Information |
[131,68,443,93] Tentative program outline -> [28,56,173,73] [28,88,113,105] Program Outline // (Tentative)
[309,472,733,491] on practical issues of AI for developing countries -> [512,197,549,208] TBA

--

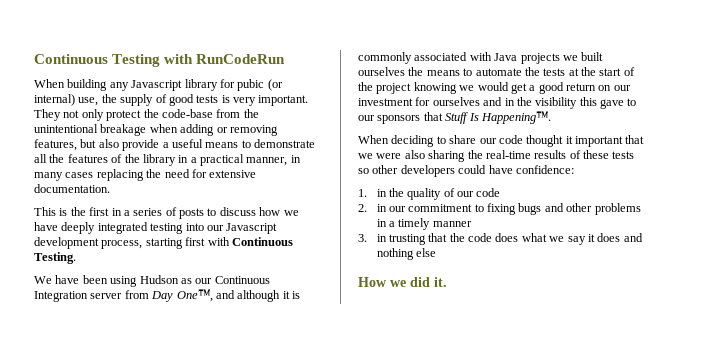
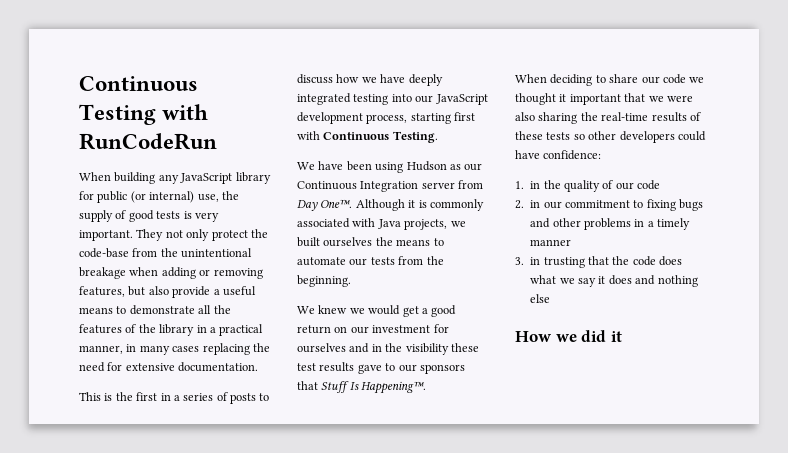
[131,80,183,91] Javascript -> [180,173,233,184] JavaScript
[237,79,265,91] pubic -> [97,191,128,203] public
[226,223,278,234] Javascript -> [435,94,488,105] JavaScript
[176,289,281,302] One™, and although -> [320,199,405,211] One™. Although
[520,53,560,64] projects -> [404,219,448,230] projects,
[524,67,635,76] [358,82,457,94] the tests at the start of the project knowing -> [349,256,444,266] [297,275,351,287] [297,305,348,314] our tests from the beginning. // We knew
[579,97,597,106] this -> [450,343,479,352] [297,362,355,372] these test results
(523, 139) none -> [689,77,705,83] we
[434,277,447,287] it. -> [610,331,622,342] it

What needs to be done | Once the lines of the entries containing the word "JavaScript" have been counted, report the number alone.

Output of the exercise | 2